The Kleines Meer ("Little Lake"), also called the Hieve, is a lake in East Frisia. It lies northeast of Emden on the territory of the municipality of Hinte; its southwestern shore borders on the Uphusen-Marienwehr borough of Emden, its southeastern and eastern shores on the municipality of Südbrookmerland.

The Kleines Meer has an area of 93 ha and is thus significantly smaller than the neighbouring Großes Meer ("Great Lake"), which lies within the municipality of Südbrookmerland. After sand was removed in the late 1970s, the formerly shallow lake had a maximum depth of 24 m. In July 2006 it was still up to 19 m deep, albeit in the middle of the dredged basin.

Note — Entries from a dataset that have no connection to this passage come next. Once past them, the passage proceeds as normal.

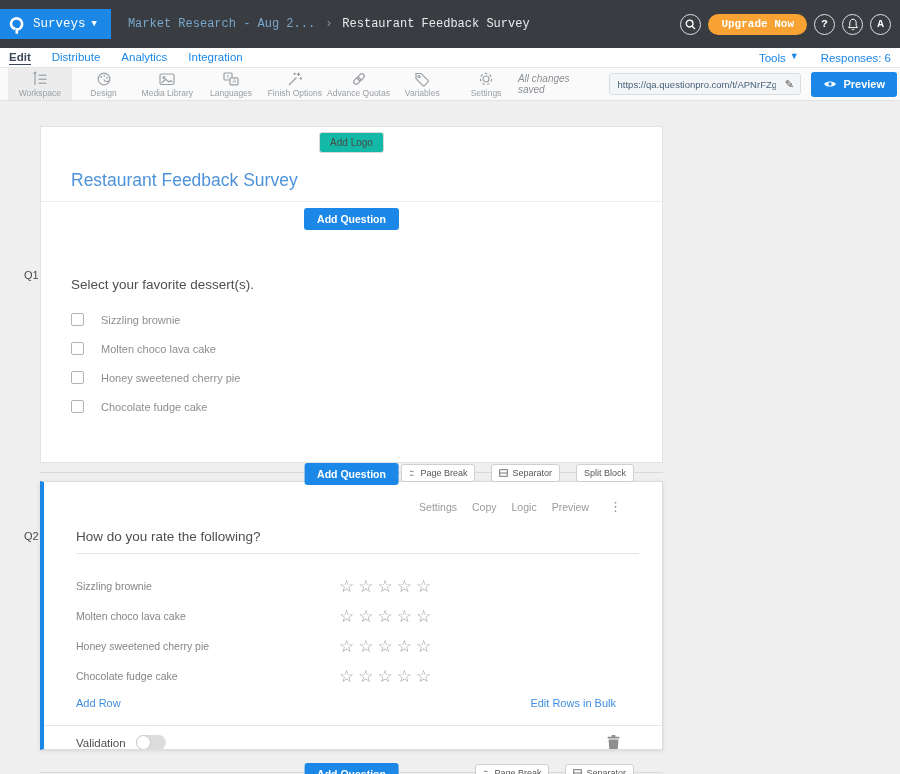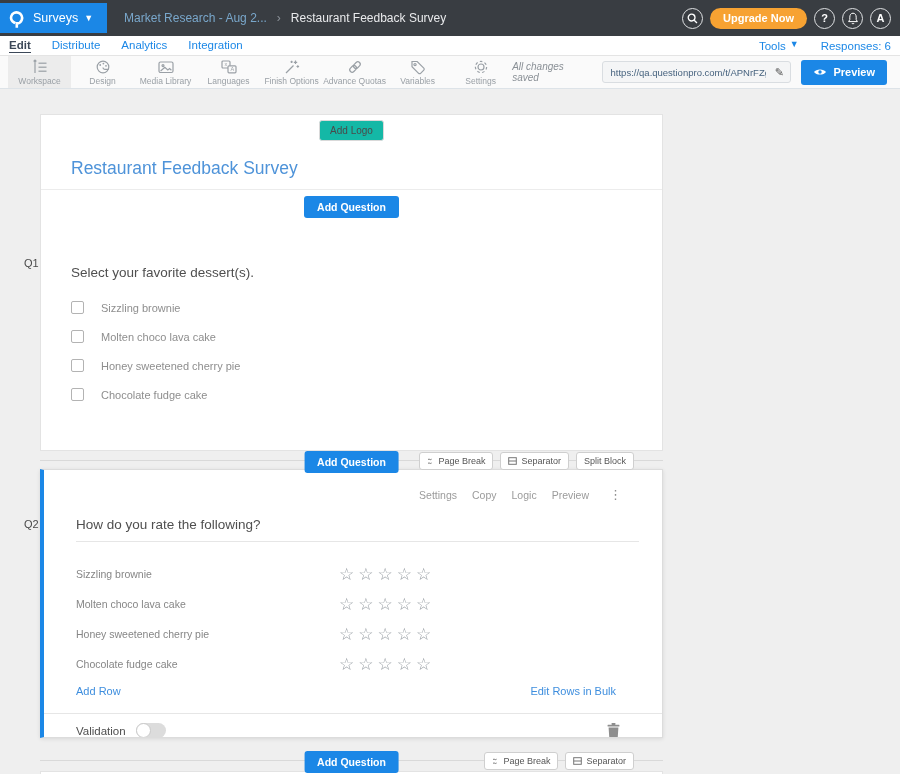--- a/index.html
+++ b/index.html
@@ -1,20 +1,20 @@
 <!DOCTYPE html>
 <html><head>
 <meta charset="utf-8">
 <style>
   * { box-sizing: border-box; margin: 0; padding: 0; }
   html,body { width:900px; height:774px; overflow:hidden;
     font-family:"Liberation Sans","DejaVu Sans",sans-serif; background:#efefef; }
 
   
-  .topbar { height:36px; background:#393d42; display:flex; align-items:center; color:#fff; }
+  .topbar { height:48px; background:#393d42; display:flex; align-items:center; color:#fff;font-family:Liberation Mono, monospace; }
   .logo-area { background:#1b87e6; height:30px; display:flex; align-items:center;
     padding:0 14px 0 9px; gap:9px; cursor:pointer; }
   .product-label { font-size:12.5px; color:#fff; display:flex; align-items:center; gap:6px; }
   .caret { font-size:9px; line-height:1; }
   .breadcrumb { display:flex; align-items:flex-start; gap:10px; margin-left:17px; font-size:12px; }
   .bc-folder { color:#79a7cb; cursor:pointer; }
   .bc-sep { color:#8a9097; font-size:12px; }
   .bc-current { color:#e9eaec; }
   .topbar-right { margin-left:auto; display:flex; align-items:center; gap:7px; padding-right:9px; }
   .circle-btn { width:21px; height:21px; border:1px solid #dfe1e3; border-radius:50%;
@@ -36,21 +36,21 @@
   .responses-link { cursor:pointer; }
 
   
   .toolbar { height:33px; background:#fafafa; border-bottom:1px solid #dde3e8;
     display:flex; align-items:stretch; padding-left:8px; }
   .tool-item { width:64px; display:flex; flex-direction:column; align-items:center;
     justify-content:center; gap:1px; color:#9aa0a6; cursor:pointer; }
   .tool-item.active { background:#ececec; }
   .tool-label { font-size:8.5px; white-space:nowrap; }
   .ticon { stroke:#9aa0a6; fill:none; stroke-width:1.2; }
-  .toolbar-right { margin-left:auto; display:flex; align-items:center; gap:10px; padding-right:13px; }
+  .toolbar-right { margin-left:auto; display:flex; align-items:center; gap:10px; padding-right:3px; }
   .saved-status { font-style:italic; color:#8a9096; font-size:10px; }
   .url-box { display:flex; align-items:center; background:#f4f5f6; border:1px solid #d9dde1;
     border-radius:3px; height:22px; width:194px; }
   .url-input { flex:1; min-width:0; border:none; background:transparent; padding:0 2px 0 8px;
     font-size:9.5px; color:#47637f; font-family:inherit; outline:none; }
   .url-edit { width:22px; text-align:center; color:#555; font-size:11px; cursor:pointer; }
   .preview-btn { background:#1b87e6; border:none; border-radius:3px; height:25px;
     display:flex; align-items:center; gap:6px; padding:0 12px; color:#fff;
     font-size:11px; font-weight:bold; font-family:inherit; cursor:pointer; }
 
@@ -75,21 +75,21 @@
   .option-row { display:flex; align-items:center; gap:17px; margin-top:16px; }
   .option-row.first { margin-top:20px; }
   .checkbox { width:13px; height:13px; border:1px solid #b3b3b3; border-radius:2px;
     background:#fff; cursor:pointer; flex:none; }
   .option-label { font-size:11px; color:#8e8e8e; cursor:text; }
 
   
   .insert-row { position:relative; width:623px; height:18px; }
   .insert-line { position:absolute; left:0; right:0; top:9px; border-top:1px solid #d9d9d9; }
   .insert-center { position:absolute; left:50%; transform:translateX(-50%); top:0; }
-  .insert-right { position:absolute; right:29px; top:1px; display:flex; gap:7px; }
+  .insert-right { position:absolute; right:29px; top:1px; display:flex; gap:16px; }
   .mini-btn { background:#fff; border:1px solid #cfcfcf; border-radius:3px; font-size:9px;
     color:#555; padding:3px 7px; display:flex; align-items:center; gap:4px;
     font-family:inherit; cursor:pointer; white-space:nowrap; }
   .mini-icon { stroke:#777; fill:none; stroke-width:1; flex:none; }
 
   
   .card-q2 { height:269px; border:1px solid #dcdcdc; border-left:4px solid #1b87e6;
     box-shadow:0 1px 4px rgba(0,0,0,0.10); overflow:hidden; }
   .q2-menu { display:flex; justify-content:flex-end; align-items:center; gap:15px;
     padding:17px 40px 0 0; color:#9b9b9b; font-size:10.5px; }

The Kleines Meer is popular as a leisure and recreation spot, especially with dinghy sailors, surfers, anglers and weekenders. Little holiday chalets, the so-called Meerbuden, have been built along the Emden, Hinte and Südbrookmerland shores. Unlike the Großes Meer, motor boats are allowed on the shortest route on the Hieve, but may not exceed 5 km/h in order to protect the natural habitat and the banks of the lake shore.

There is a link to the rest of the East Frisian waterways network along its only outlet, the Kurze Tief; this flows into the Treckfahrtstief, which, in turn, links to the canal network of the town of Emden and eventually to the River Ems.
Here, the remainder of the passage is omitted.